Author’s Note: Consider this the "Everything but the Kitchen Sink" essay. It is what happens when my morning investing research, a martial arts philosophy, a horse-riding workshop, and a binge-watched TV series all decide to have a meeting in my head at 7:00 AM. It’s disparate, I know—but I promise, they are all talking about the same thing.

I’m not sure quite how to begin this, so I will simply begin.

This morning, while conducting my investing research—a pursuit that surprises many, though I have loved the distinct way of thinking, calculating, and understanding it has provided me over the last five years—I found myself in a conversation with an AI about market strategies. As part of its explanation, it used two characters:

坐等

I do not speak Chinese, nor have I ever conversed with AI in Chinese, so it was a noteworthy and curious gap. Zuò děng. "Sitting and waiting" was how it was described. I began to dig deeper. I wanted to know: is this sitting and waiting a relaxed state? Is it predatory, like a predator lying in wait? Or is it merely passive?

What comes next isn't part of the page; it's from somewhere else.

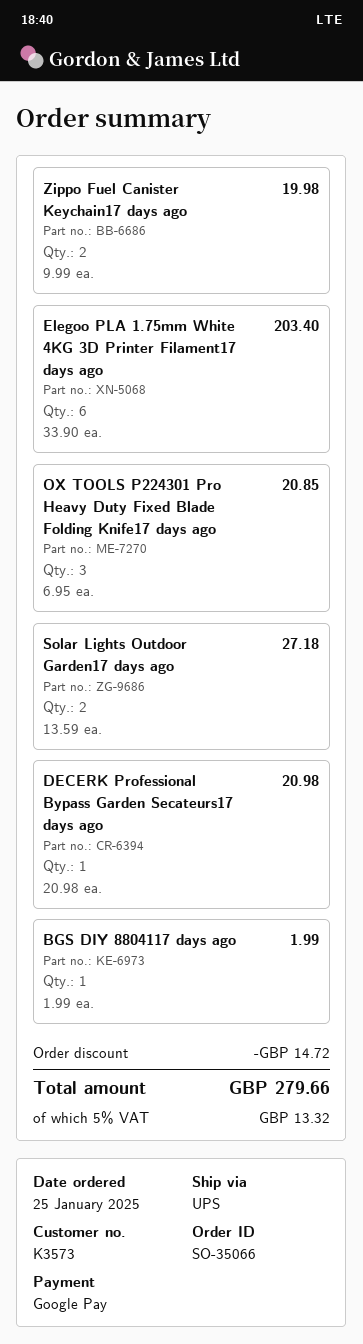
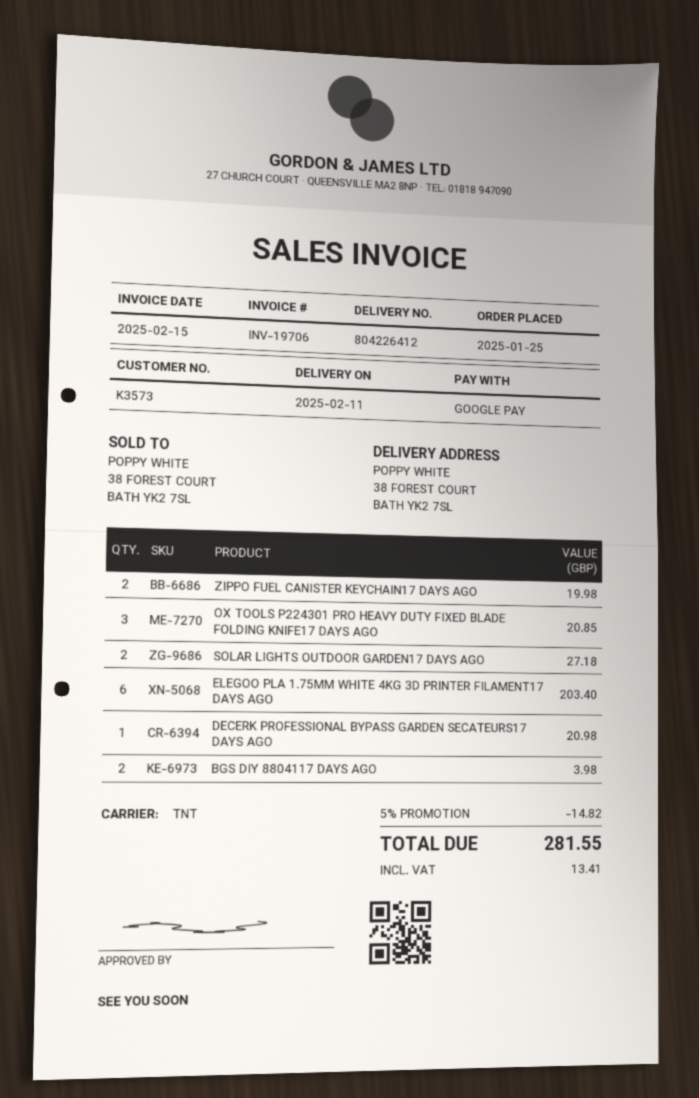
shipping method: UPS -> TNT
BGS DIY 8804117 days ago: 1 for 1.99 -> 2 for 3.98
discount: 14.72 -> 14.82
tax: 13.32 -> 13.41
total: 279.66 -> 281.55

The deeper I went, the more it became clear that Zuò děng was actually the state I wrote about recently when discussing the "green flash"—that sense of expectant, engaged waiting, of being utterly present in the moment before the light shifts.

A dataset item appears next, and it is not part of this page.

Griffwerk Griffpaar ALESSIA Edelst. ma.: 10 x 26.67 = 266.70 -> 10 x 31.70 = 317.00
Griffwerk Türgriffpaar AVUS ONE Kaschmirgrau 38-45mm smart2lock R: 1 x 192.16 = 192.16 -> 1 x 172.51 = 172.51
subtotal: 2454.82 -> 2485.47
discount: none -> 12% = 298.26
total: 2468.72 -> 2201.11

This, in turn, reminded me of a concept from horseman and martial artist Mark Rashid: "A mind like still water," or Mizu no Kokoro (水の心). Though a martial arts term, Rashid uses it to describe the ideal state of being when working with horses. It is a state where we are present but not passive. It is an active sense of presence—like waiting for the green flash, or like the discipline required in investing. Warren Buffett often speaks of "waiting for the fat pitch" and not swinging at every ball that crosses the plate. You wait for the one that is yours, and then you swing with everything you have.

The threads continued to weave together as I thought of an episode of The Chosen I watched last night. I am usually skeptical of "religious" programming, but after repeated nudges, I began to watch. By the time I reached the episode of Peter catching a full net of fish, I wasn't just convinced; I was captivated. It was as though a story I had only ever heard in "black and white" had suddenly exploded into Technicolor.

In the episode I watched last night, Jesus is teaching casually in a house. As a crowd gathers at the windows, someone asks the pressing question of the day: "When will the Kingdom come?" They were looking for a timeline for liberation from Rome—of escaping oppression, of being liberated from the heavy yoke of their occupation. Instead of answering directly, Jesus offered a parable: A rich man is at a wedding feast. What are his servants doing while he is away? Are they sleeping? Are they just hanging out? No. They are at the gate—ready, prepared, their lamps lit, waiting for the master to come home.

坐等 (Zuò děng)

水の心 (Mizu no Kokoro)

Waiting. Watching. But active. Not a ‘vigilant’ watching (which can lead to exhaustion and depletion) but a present watching. A responsive waiting. A readiness.

Whether it is the green flash or, as we discussed in the Take the Reins workshop, an engaged rein, the principle is the same. An engaged rein is not too loose, nor is it too tight. It is alive. It is ready, able to respond, grounded, and present. It is waiting, but active. It is never passive, lazy, or powerless.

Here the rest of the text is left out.